» **Data supplied**
[Start of section]

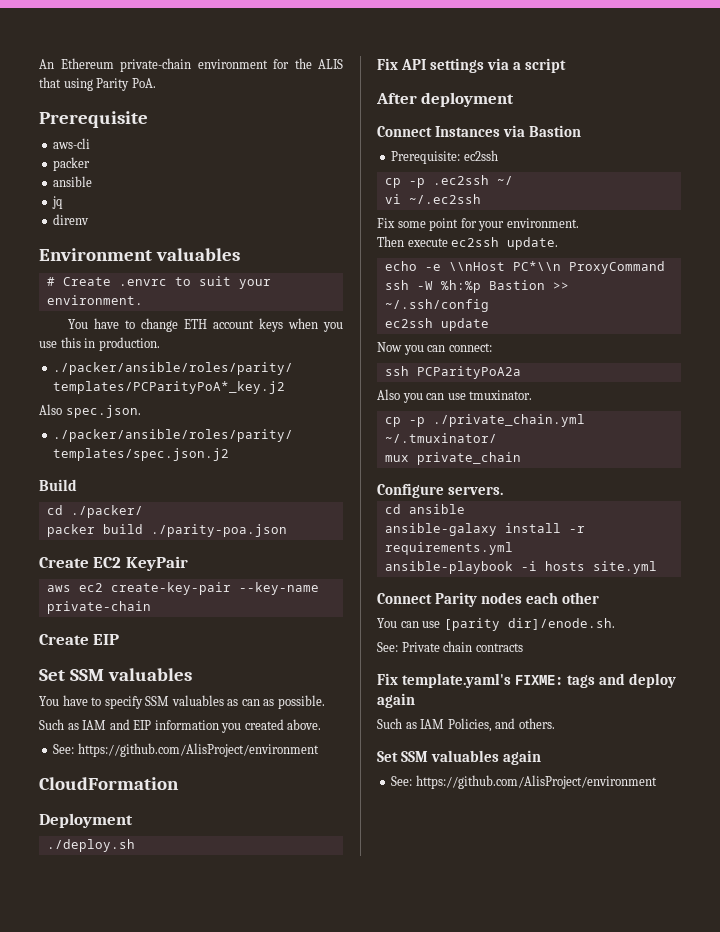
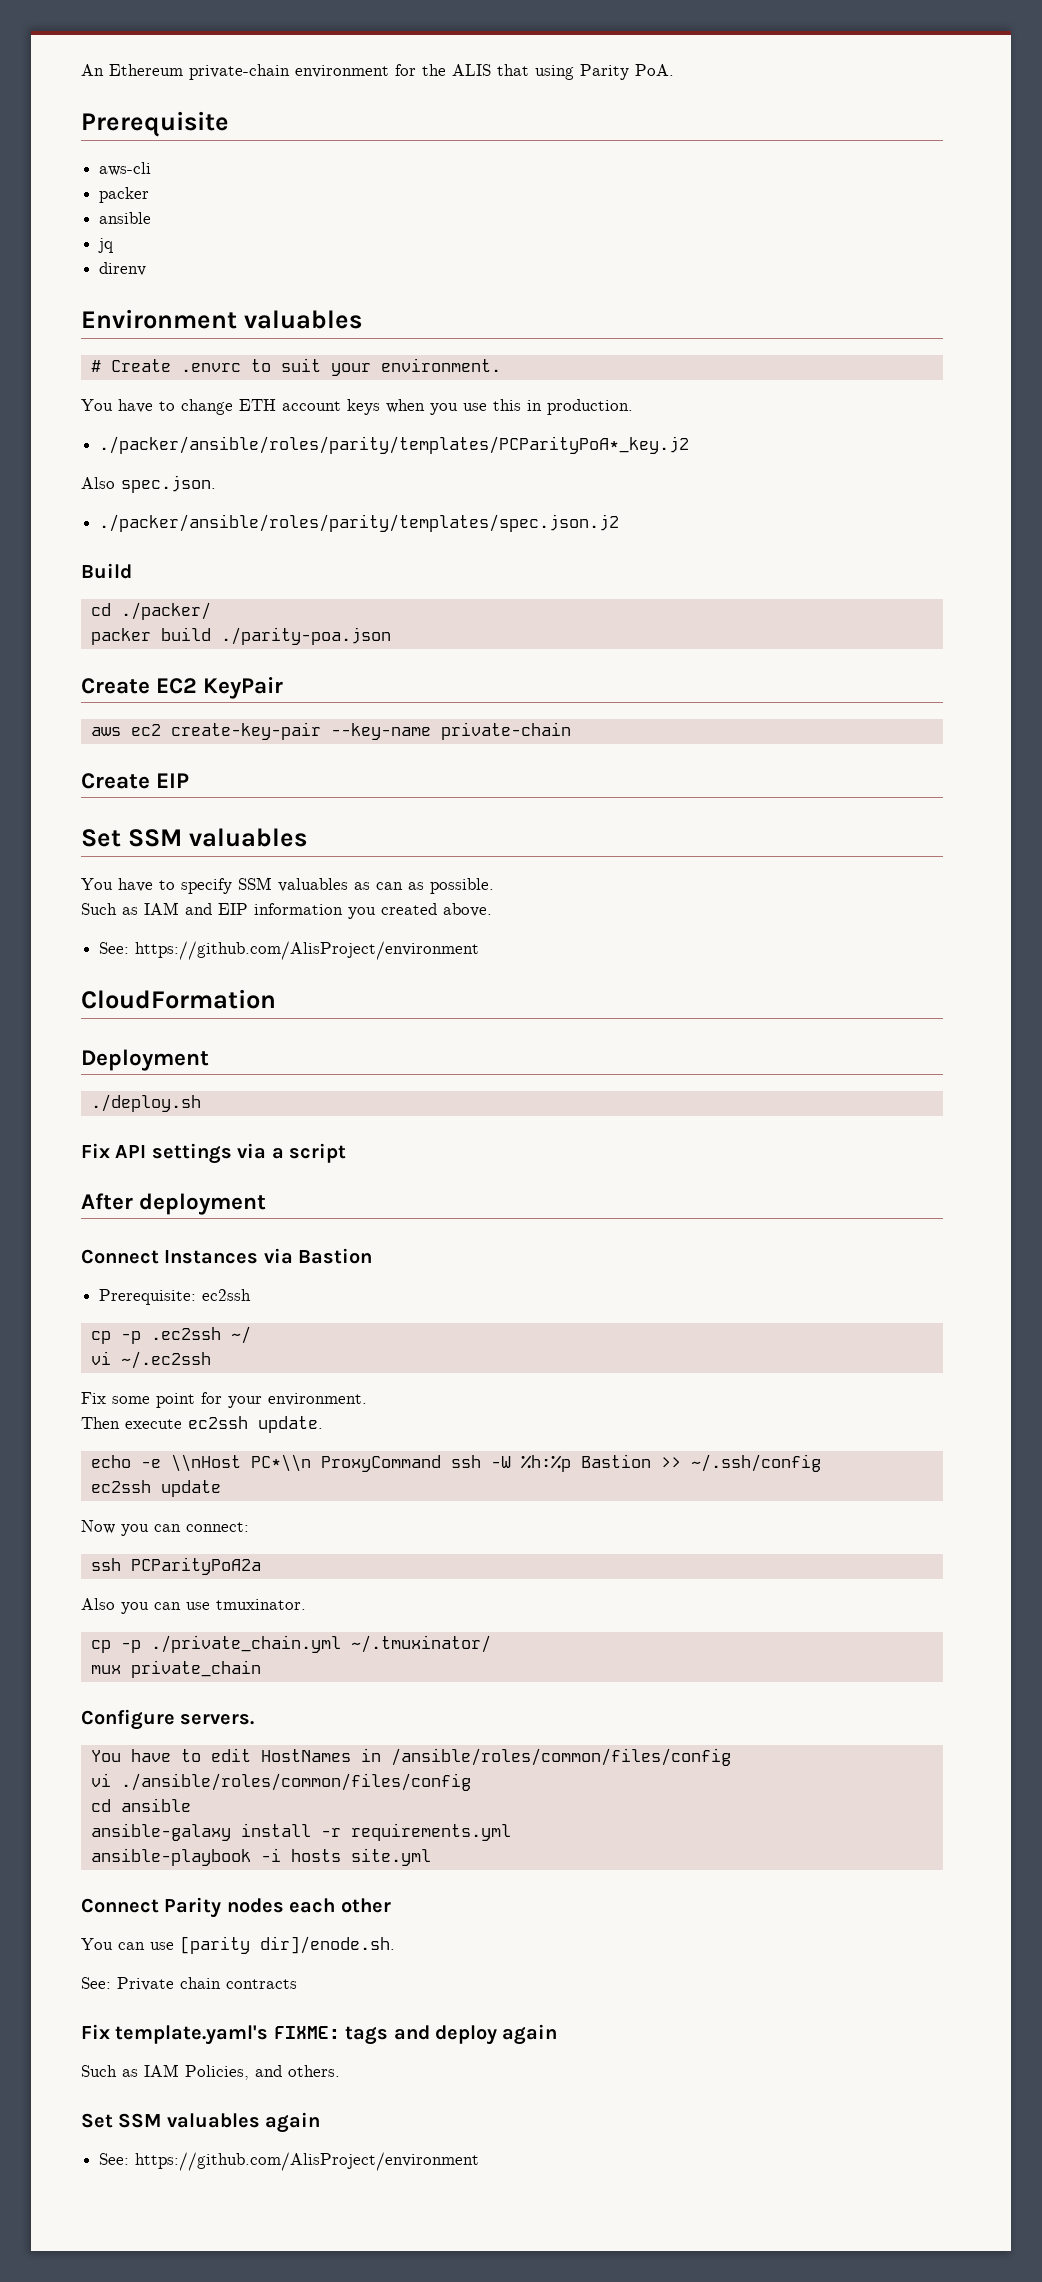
+ You have to edit HostNames in /ansible/roles/common/files/config
+ vi ./ansible/roles/common/files/config

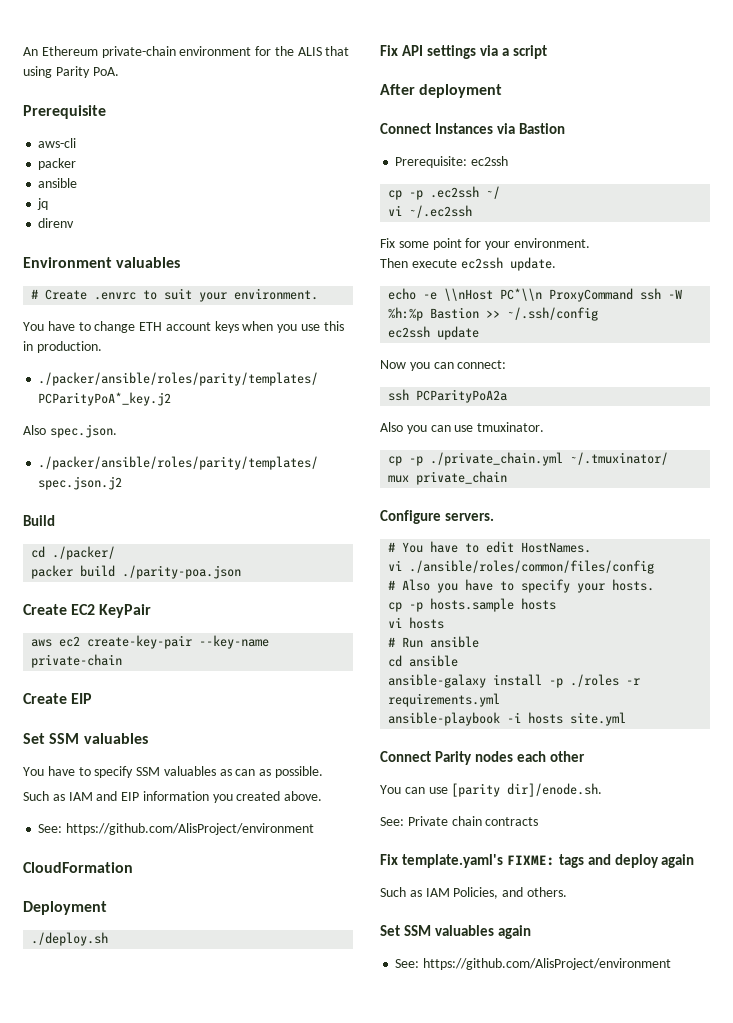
- You have to edit HostNames in /ansible/roles/common/files/config
+ # You have to edit HostNames.
+ # Also you have to specify your hosts.
+ cp -p hosts.sample hosts
+ vi hosts
+ # Run ansible
- ansible-galaxy install -r requirements.yml
+ ansible-galaxy install -p ./roles -r requirements.yml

[End of section]

» **Action item**
Once the pictures are removed, set down what remains of the entries above exactly.

» **Solution for this task**
+ You have to edit HostNames in /ansible/roles/common/files/config
+ vi ./ansible/roles/common/files/config

- You have to edit HostNames in /ansible/roles/common/files/config
+ # You have to edit HostNames.
+ # Also you have to specify your hosts.
+ cp -p hosts.sample hosts
+ vi hosts
+ # Run ansible
- ansible-galaxy install -r requirements.yml
+ ansible-galaxy install -p ./roles -r requirements.yml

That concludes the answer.